== Segment start ==
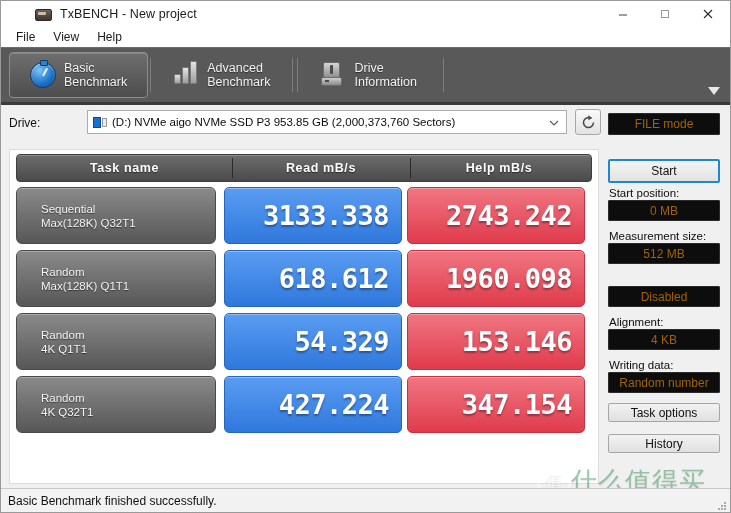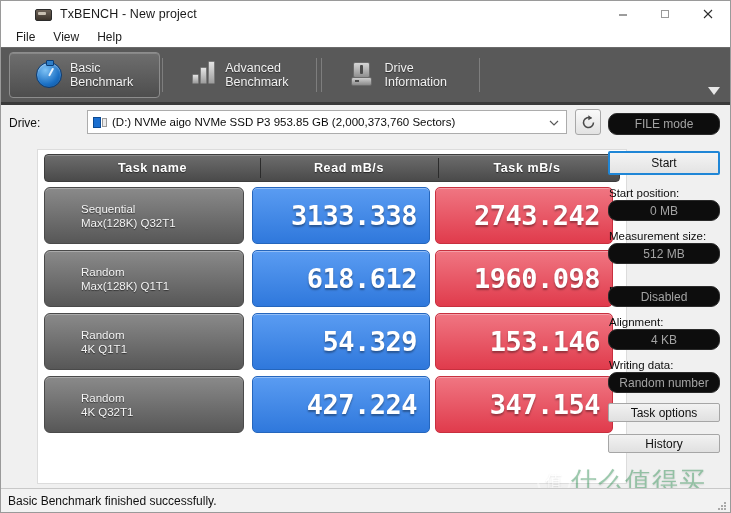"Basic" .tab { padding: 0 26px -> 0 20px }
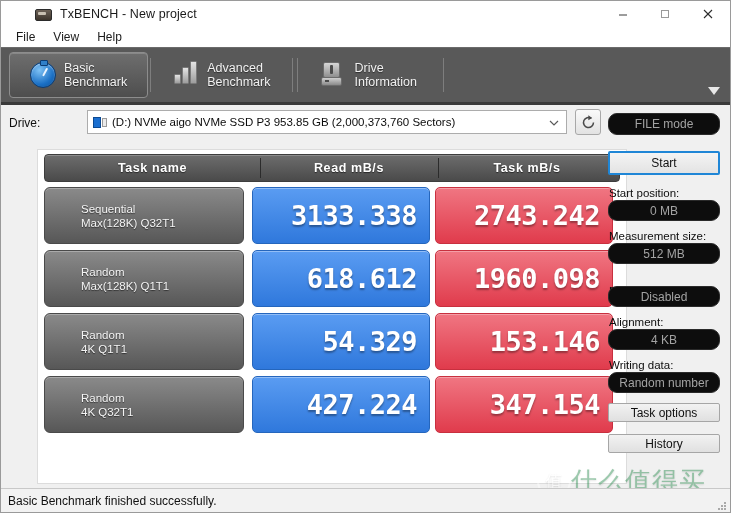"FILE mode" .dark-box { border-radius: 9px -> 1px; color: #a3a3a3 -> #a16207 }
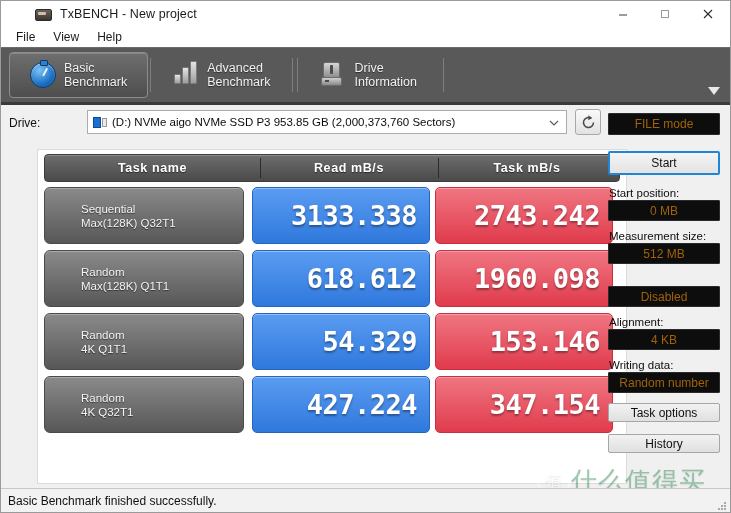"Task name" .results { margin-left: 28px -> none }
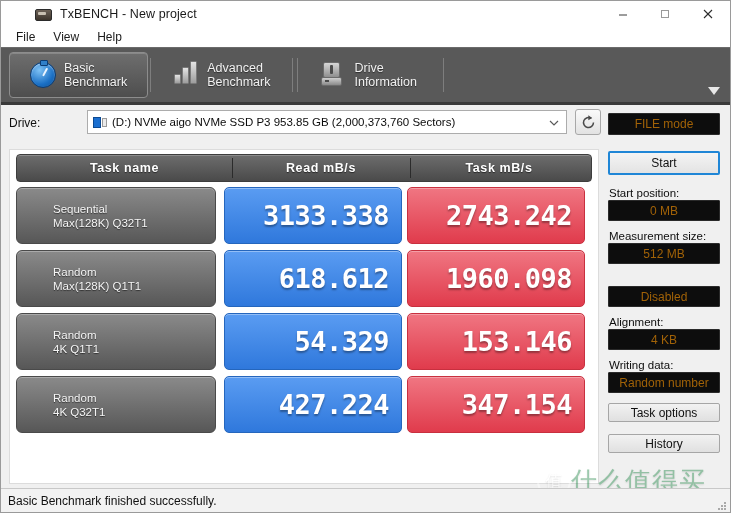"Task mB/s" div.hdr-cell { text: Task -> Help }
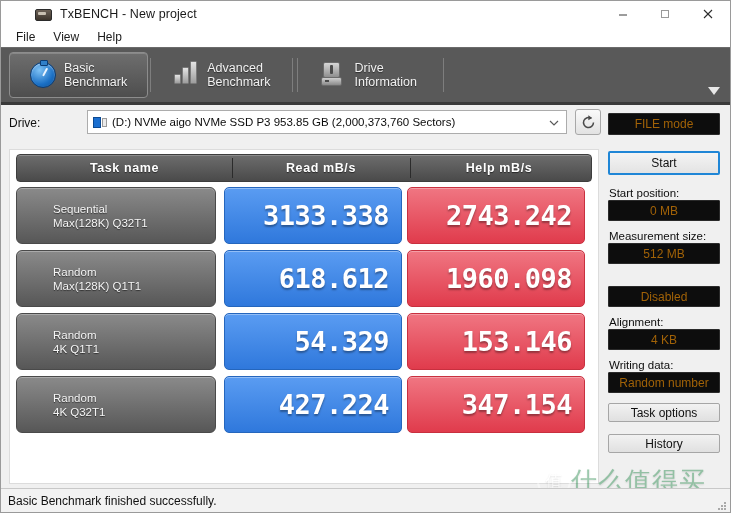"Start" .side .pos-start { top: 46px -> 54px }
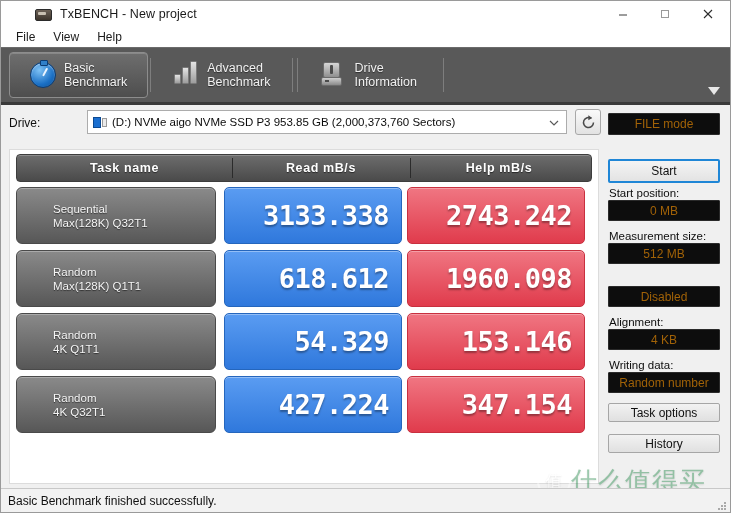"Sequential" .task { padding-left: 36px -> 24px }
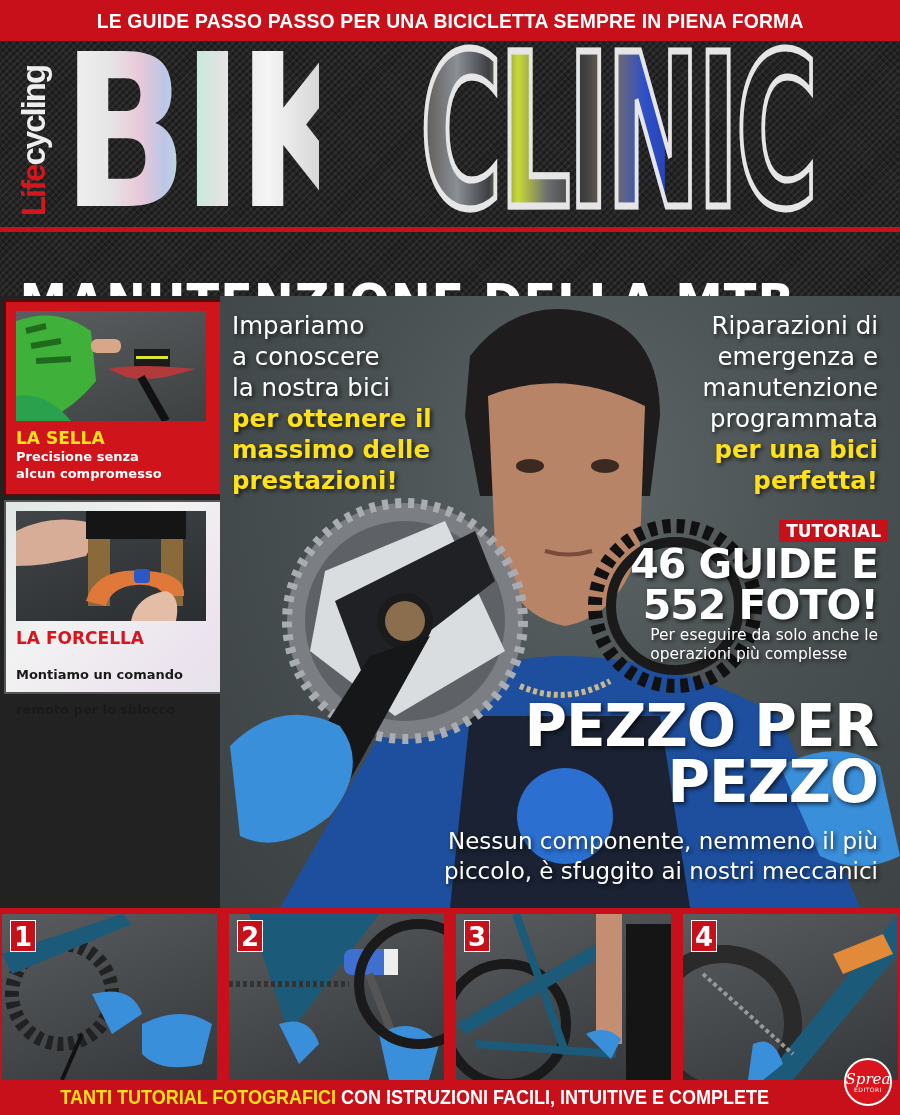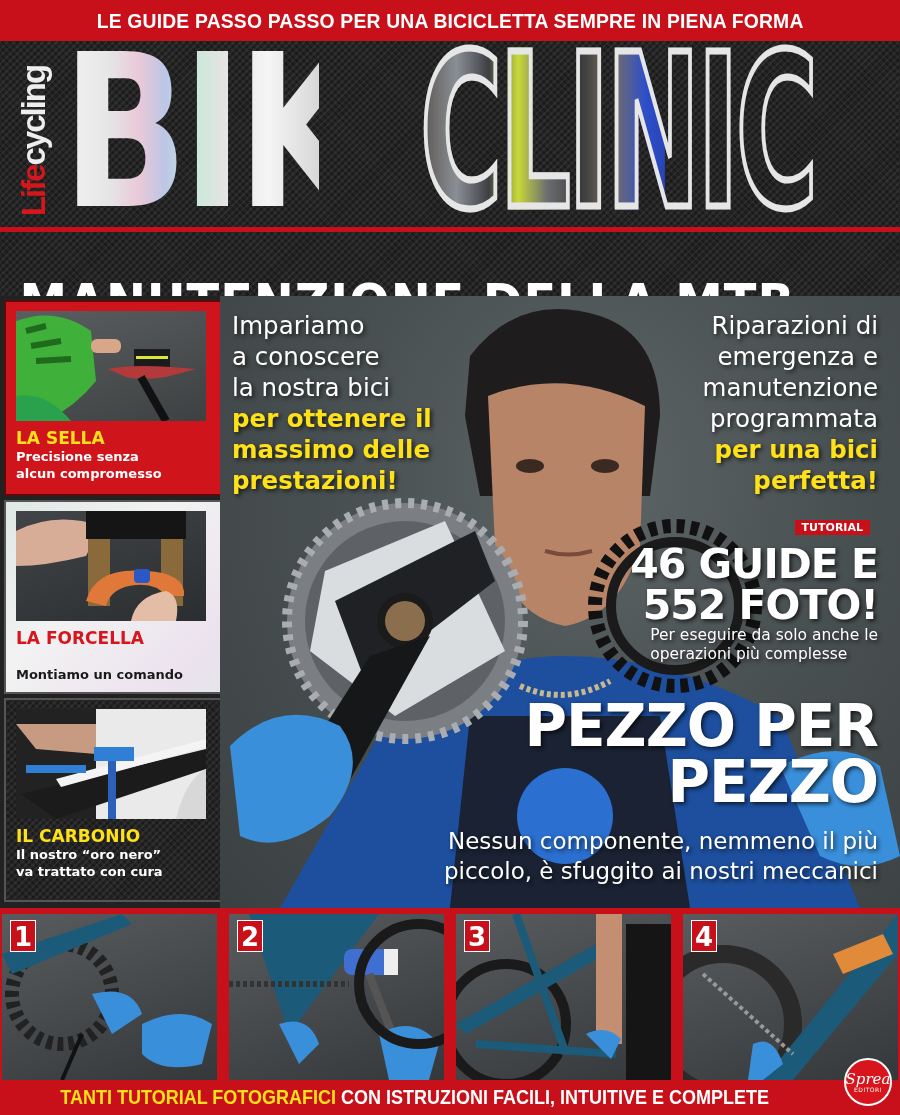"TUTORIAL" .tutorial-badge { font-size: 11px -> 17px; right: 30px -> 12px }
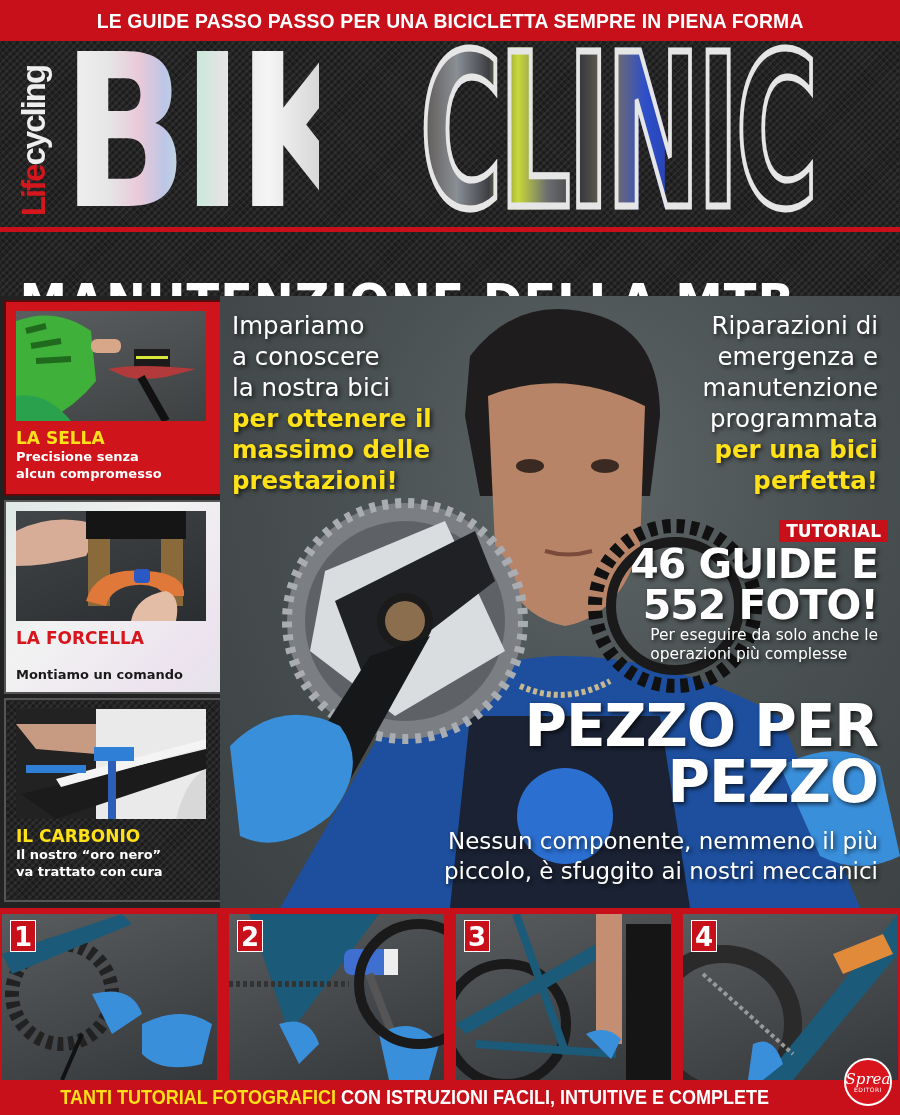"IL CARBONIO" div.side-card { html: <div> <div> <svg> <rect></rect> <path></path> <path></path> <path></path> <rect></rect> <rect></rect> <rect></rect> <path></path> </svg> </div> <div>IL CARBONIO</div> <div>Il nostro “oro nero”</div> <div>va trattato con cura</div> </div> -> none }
== Segment end ==
**Aim of the exercise**
Are you able to set down all the lines above exactly, without any pictures?

**Task solution**
"Basic" .tab { padding: 0 26px -> 0 20px }
"FILE mode" .dark-box { border-radius: 9px -> 1px; color: #a3a3a3 -> #a16207 }
"Task name" .results { margin-left: 28px -> none }
"Task mB/s" div.hdr-cell { text: Task -> Help }
"Start" .side .pos-start { top: 46px -> 54px }
"Sequential" .task { padding-left: 36px -> 24px }
"TUTORIAL" .tutorial-badge { font-size: 11px -> 17px; right: 30px -> 12px }
"IL CARBONIO" div.side-card { html: <div> <div> <svg> <rect></rect> <path></path> <path></path> <path></path> <rect></rect> <rect></rect> <rect></rect> <path></path> </svg> </div> <div>IL CARBONIO</div> <div>Il nostro “oro nero”</div> <div>va trattato con cura</div> </div> -> none }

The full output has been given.